Жуков кивнул. “У них были империалистические планы в отношении Китая до того, как появились Ящеры. Они тоже не забыли. Они все еще думают об этом как о своей законной сфере влияния”.
“Это часть дела, Георгий Константинович, но только часть”. Молотов был рад, что маршал действительно оставил ему контроль над внешней политикой. Жуков был далек от глупости, но он не всегда замечал тонкости. “В остальном Раса также может дольше колебаться, прежде чем использовать оружие из взрывоопасных металлов, теперь, когда им приходится относиться к японцам более серьезно”.
— Может быть. ” Голос Жукова звучал неубедительно. “Ящерам было наплевать на то, что мы думали, когда они расправлялись с нацистами. Мы будем беспокоиться о последствиях в странах Балтии, Белоруссии и Западной Украине в ближайшие годы”.
“Не все эти осадки — от бомб Ящеров", — сказал Молотов. “Кое-что из этого происходит от тех, которые немцы использовали в Польше”.
“Не имеет значения", — настаивал маршал Жуков. “Суть в любом случае одна и та же: они будут делать то, что, по их мнению, необходимо, а обо всем остальном они будут беспокоиться позже. Если повстанцы в Китае будут выглядеть победителями, их города начнут превращаться в дым". Он махнул рукой. “До свиданья, Мао".
Молотов задумался. Может быть, он искал тонкости и упустил часть общей картины. “Это может быть", ” признал он.
“Бывают времена, когда я бы не скучал по нему, поверьте мне, бывают”, - сказал Жуков. “Он такой же высокомерный, каким когда-либо был Сталин, но Сталин сделал многое, чтобы заслужить это право. Мао — не что иное, как выскочивший главарь бандитов, и многое из этого происходит только в его собственном воображении”.

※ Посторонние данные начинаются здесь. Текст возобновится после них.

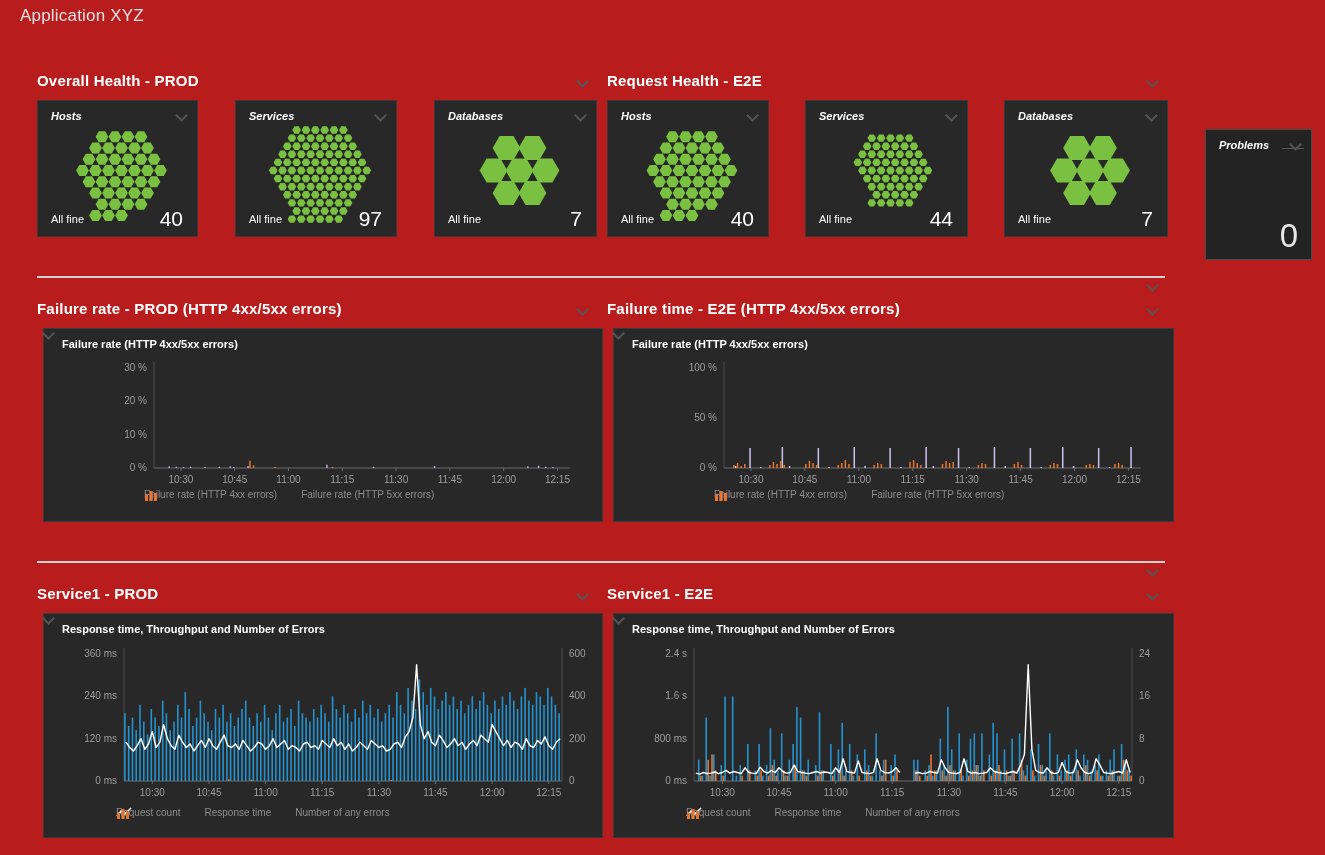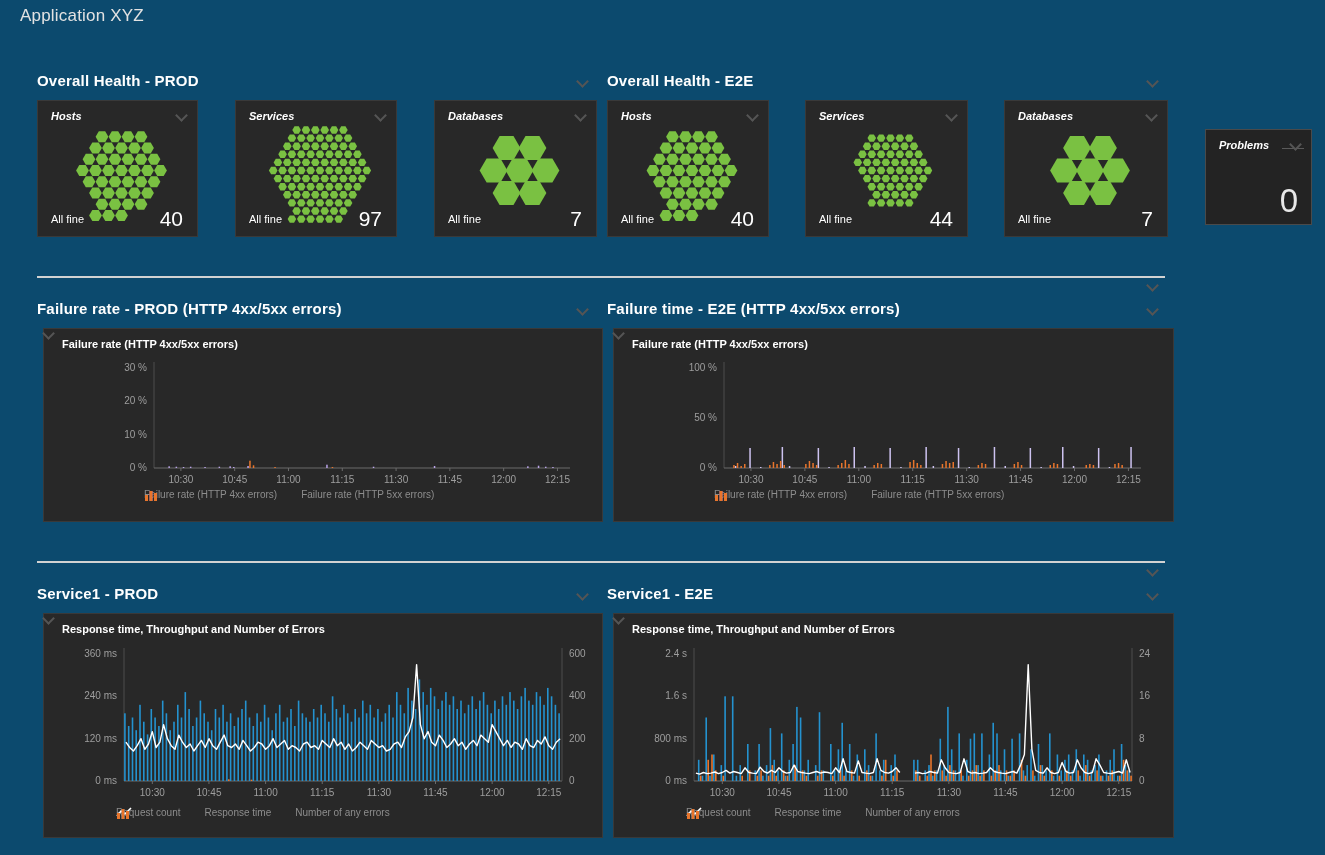--- a/index.html
+++ b/index.html
@@ -1,16 +1,16 @@
 <!DOCTYPE html>
 <html><head>
 <meta charset="utf-8">
 <style>
   html,body{margin:0;padding:0;background:#1d1d1d;}
-  .page{position:relative;width:1325px;height:855px;background:#0c4a6e;overflow:hidden;
+  .page{position:relative;width:1325px;height:855px;background:#b91c1c;overflow:hidden;
         font-family:"Liberation Sans",sans-serif;-webkit-font-smoothing:antialiased;}
   .page-title{position:absolute;left:20px;top:6px;font-size:17px;color:#e2e2e2;letter-spacing:.2px;}
   .section-title{position:absolute;font-size:15px;font-weight:bold;color:#ffffff;letter-spacing:.2px;text-align:center;}
   .chev{position:absolute;width:7px;height:7px;border-right:2px solid #555;border-bottom:2px solid #555;
         transform:rotate(45deg);cursor:pointer;}
   .tile{position:absolute;background:#282828;border:1px solid #393939;box-sizing:border-box;cursor:pointer;}
   .tile .tlabel{position:absolute;left:13px;top:9px;font-size:11px;font-weight:bold;color:#fff;font-style:italic;}
   .tile .tchev{position:absolute;right:11px;top:10px;}
   .tile .status{position:absolute;left:13px;bottom:11px;font-size:11px;font-weight:normal;color:#fff;}
   .tile .count{position:absolute;right:14px;bottom:5px;font-size:21px;font-weight:400;color:#fff;}
@@ -27,21 +27,21 @@
   text{font-family:"Liberation Sans",sans-serif;}
 </style>
 </head>
 <body>
 
 <div class="page">
   <div class="page-title">Application XYZ</div>
 
   <div class="section-title" style="left:37px;top:72px;">Overall Health - PROD</div>
   <span class="chev" style="left:578px;top:77px;"></span>
-  <div class="section-title" style="left:607px;top:72px;">Overall Health - E2E</div>
+  <div class="section-title" style="left:607px;top:72px;">Request Health - E2E</div>
   <span class="chev" style="left:1148px;top:77px;"></span>
 
   <div class="tile health" style="left:37px;top:100px;width:161px;height:137px;">
     <div class="hexwrap"><svg width="159" height="135">
           <polygon points="86.7,75.0 80.3,75.0 77.1,69.5 80.3,64.0 86.7,64.0 89.9,69.5" fill="#7ac142"></polygon>
           <polygon points="80.2,86.3 73.8,86.3 70.6,80.8 73.8,75.2 80.2,75.2 83.4,80.8" fill="#7ac142"></polygon>
           <polygon points="93.2,86.3 86.8,86.3 83.6,80.8 86.8,75.2 93.2,75.2 96.4,80.8" fill="#7ac142"></polygon>
           <polygon points="99.7,75.0 93.3,75.0 90.1,69.5 93.3,64.0 99.7,64.0 102.9,69.5" fill="#7ac142"></polygon>
           <polygon points="93.2,63.8 86.8,63.8 83.6,58.3 86.8,52.7 93.2,52.7 96.4,58.3" fill="#7ac142"></polygon>
           <polygon points="80.2,63.8 73.8,63.8 70.6,58.3 73.8,52.7 80.2,52.7 83.4,58.3" fill="#7ac142"></polygon>
@@ -327,21 +327,21 @@
           <polygon points="104.9,59.0 91.0,59.0 84.1,47.0 91.0,35.0 104.9,35.0 111.9,47.0" fill="#7ac142"></polygon>
           <polygon points="79.0,59.0 65.1,59.0 58.1,47.0 65.1,35.0 79.0,35.0 85.9,47.0" fill="#7ac142"></polygon>
           <polygon points="66.0,81.5 52.1,81.5 45.1,69.5 52.1,57.5 66.0,57.5 72.9,69.5" fill="#7ac142"></polygon>
         </svg></div>
     <div class="tlabel">Databases</div>
     <span class="chev tchev"></span>
     <div class="status">All fine</div>
     <div class="count">7</div>
   </div>
 
-  <div class="tile problems" style="left:1205px;top:129px;width:107px;height:96px;">
+  <div class="tile problems" style="left:1205px;top:129px;width:107px;height:131px;">
     <div class="tlabel">Problems</div>
     <div class="pdash"></div>
     <span class="chev tchev"></span>
     <div class="pcount">0</div>
   </div>
 
   <div class="divider" style="left:37px;top:276px;width:1128px;"></div>
   <span class="chev" style="left:1148px;top:281px;"></span>
 
   <div class="section-title" style="left:37px;top:300px;">Failure rate - PROD (HTTP 4xx/5xx errors)</div>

Больше, чем глупая шутка ранее, это заставило Молотова улыбнуться. Это также заставило его нервно оглядеться по сторонам. Он заметил, что Жуков делает то же самое. “Мы оба боимся, что Иосиф Виссарионович подслушивает", — сказал он.
“Он мертв двенадцать с лишним лет”, - сказал Жуков. “Но если кто-то и мог все еще слушать после стольких лет, так это он”.
“Это правда", ” согласился Молотов. “Тогда очень хорошо. Сделайте все возможное, чтобы доставить китайцам еще больше оружия. Если они собираются досаждать Ящерицам, мы хотим, чтобы они делали это с размахом. Чем больше внимания Гонка уделяет Китаю, тем меньше она сможет уделять чему-либо еще, включая нас".
“И чем меньше внимания Раса уделяет нам, тем больше нам это понравится”. Жуков кивнул; он видел желательность этого так же ясно, как и Молотов. Еще раз кивнув, он поднялся на ноги. “Хорошо, товарищ Генеральный секретарь. Мы продолжим следовать намеченным курсом". Ухмылка расплылась по его широким крестьянским чертам. “И если хоть немного повезет, вина ляжет на нацистов".